Cerpen
Nyak Cut Merindukan Laut
“Mak, Cut kan sudah besar. Kenapa Mak terus saja memanggil dengan Nyak Cut?” Aku berpura-pura sewot.
Karya Rinal Sahputra
NYAK CUT belum tidur?”
“Mak, Cut kan sudah besar. Kenapa Mak terus saja memanggil dengan Nyak Cut?” Aku berpura-pura sewot. Mak hanya tersenyum.
Kurapatkan kepalaku ke pangkuan Mak. Setelah sekian lama merantau di Jakarta, aku sungguh sangat merindukan Mak. Bahkan kebiasaanku untuk tiduran di pangkuannya seolah baru kemarin terakhir kulakukan.
“Mak belum menjawab pertanyaan Cut?” Aku menatap wajah renta Mak yang sedang memandang jauh ke langit malam.
“Meskipun kau sudah sarjana sekarang, bagi Mak, kau masih sosok yang sama Cut. Dan biarkan Mak memanggilmu seperti dulu. Bukankah Abah juga memanggilmu Nyak Cut?”
Mataku tiba-tiba saja memanas. Mendengar nama Abah, selalu saja menghadirkan luka.
“Maafkan Mak, Nyak Cut! Mak tidak sengaja menyebut nama Abah.” Suara Mak terdengar serak dan butiran air mata mulai bergulir di kedua pipinya. Tentunya, Mak jauh lebih merindukan Abah.
“Sudahlah Mak. Itu sudah bertahun-tahun yang lalu.” Meskipun begitu, aku masih saja tak mampu membendung air mata.
Hingga tangis kami mereda dan malam seolah berlalu dengan cepat. Suara jangkrik mulai ramai terdengar pertanda malam sudah semakin larut. Sisa-sisa hujan tadi sore masih terlihat lewat satu dua kubangan kecil di halaman depan. Pokok-pokok sawit di sekeliling rumah pun tampak semakin gelap. Bunyi sepeda motor dan mobil yang melintas lewat badan jalan utama Meulaboh-Banda Aceh juga makin samar terdengar.

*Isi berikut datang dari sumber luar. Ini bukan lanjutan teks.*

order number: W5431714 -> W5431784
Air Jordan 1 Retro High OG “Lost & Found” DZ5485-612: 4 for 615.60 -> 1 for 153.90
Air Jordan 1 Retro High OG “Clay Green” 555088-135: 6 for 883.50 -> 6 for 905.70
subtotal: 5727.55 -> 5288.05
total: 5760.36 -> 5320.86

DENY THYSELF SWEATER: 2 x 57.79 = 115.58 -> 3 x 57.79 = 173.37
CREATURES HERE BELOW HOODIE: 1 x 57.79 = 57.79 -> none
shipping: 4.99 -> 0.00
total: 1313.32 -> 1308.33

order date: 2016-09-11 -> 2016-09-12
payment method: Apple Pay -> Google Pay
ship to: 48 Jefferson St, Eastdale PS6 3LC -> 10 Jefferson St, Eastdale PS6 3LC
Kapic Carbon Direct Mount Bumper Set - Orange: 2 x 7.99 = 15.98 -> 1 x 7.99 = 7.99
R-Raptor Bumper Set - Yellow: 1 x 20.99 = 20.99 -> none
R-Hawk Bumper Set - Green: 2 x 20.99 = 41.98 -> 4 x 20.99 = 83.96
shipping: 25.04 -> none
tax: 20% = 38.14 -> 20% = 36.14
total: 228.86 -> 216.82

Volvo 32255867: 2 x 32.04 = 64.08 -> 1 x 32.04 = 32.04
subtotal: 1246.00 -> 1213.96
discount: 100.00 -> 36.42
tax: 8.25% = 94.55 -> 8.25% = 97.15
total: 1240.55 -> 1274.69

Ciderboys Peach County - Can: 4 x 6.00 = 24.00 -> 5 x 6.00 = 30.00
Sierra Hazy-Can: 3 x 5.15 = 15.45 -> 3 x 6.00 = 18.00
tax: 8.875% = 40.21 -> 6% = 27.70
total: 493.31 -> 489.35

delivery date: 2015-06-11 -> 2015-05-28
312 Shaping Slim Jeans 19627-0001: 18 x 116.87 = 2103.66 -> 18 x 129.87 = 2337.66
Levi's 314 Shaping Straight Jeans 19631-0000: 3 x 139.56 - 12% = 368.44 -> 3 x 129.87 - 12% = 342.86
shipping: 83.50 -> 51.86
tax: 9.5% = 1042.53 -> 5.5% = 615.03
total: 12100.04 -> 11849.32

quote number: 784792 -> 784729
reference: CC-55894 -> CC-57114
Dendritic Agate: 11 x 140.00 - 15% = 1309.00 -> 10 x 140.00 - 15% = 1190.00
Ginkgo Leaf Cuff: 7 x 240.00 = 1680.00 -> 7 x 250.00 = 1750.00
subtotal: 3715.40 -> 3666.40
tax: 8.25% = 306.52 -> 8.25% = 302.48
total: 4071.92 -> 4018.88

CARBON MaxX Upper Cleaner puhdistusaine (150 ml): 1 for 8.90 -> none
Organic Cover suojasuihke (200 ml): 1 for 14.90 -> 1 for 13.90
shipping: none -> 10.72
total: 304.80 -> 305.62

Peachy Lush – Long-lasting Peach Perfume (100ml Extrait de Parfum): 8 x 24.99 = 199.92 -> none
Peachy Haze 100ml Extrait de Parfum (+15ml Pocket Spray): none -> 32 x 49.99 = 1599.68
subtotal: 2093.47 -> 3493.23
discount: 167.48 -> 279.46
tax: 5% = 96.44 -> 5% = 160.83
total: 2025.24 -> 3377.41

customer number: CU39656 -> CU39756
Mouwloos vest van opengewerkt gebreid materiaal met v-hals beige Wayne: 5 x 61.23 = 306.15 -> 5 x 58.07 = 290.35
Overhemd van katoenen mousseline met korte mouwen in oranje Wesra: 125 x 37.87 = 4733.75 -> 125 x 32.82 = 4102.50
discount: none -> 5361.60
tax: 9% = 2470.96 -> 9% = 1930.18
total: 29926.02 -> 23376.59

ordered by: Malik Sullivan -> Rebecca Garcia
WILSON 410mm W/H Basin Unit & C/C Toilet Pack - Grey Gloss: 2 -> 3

“Nyak Cut ada rencana ke mana, besok?” Mak menatapku lembut.
“Hmmm.Paling ya menunggu keputusan pihak desa untuk posisi Cut sebagai pemandu wisatawan asing yang baru saja tiba di sini, Mak.”
“Kalau begitu, Nyak Cut temanin Mak ya besok? Mak hendak ziarah ke laut.”
Abah memang tidak punya pusara. Jasadnya menghilang ditelan lautan. Jadinya, aku dan Mak kerap berziarah ke sana. Aku mengangguk dan Mak tampak sangat gembira. Dia memelukku dengan erat.
“Cut ada, Mak?”
Aku mendengar namaku disebut-sebut dari arah pintu depan. Saat hendak ke sana, Mak sudah lebih dulu masuk.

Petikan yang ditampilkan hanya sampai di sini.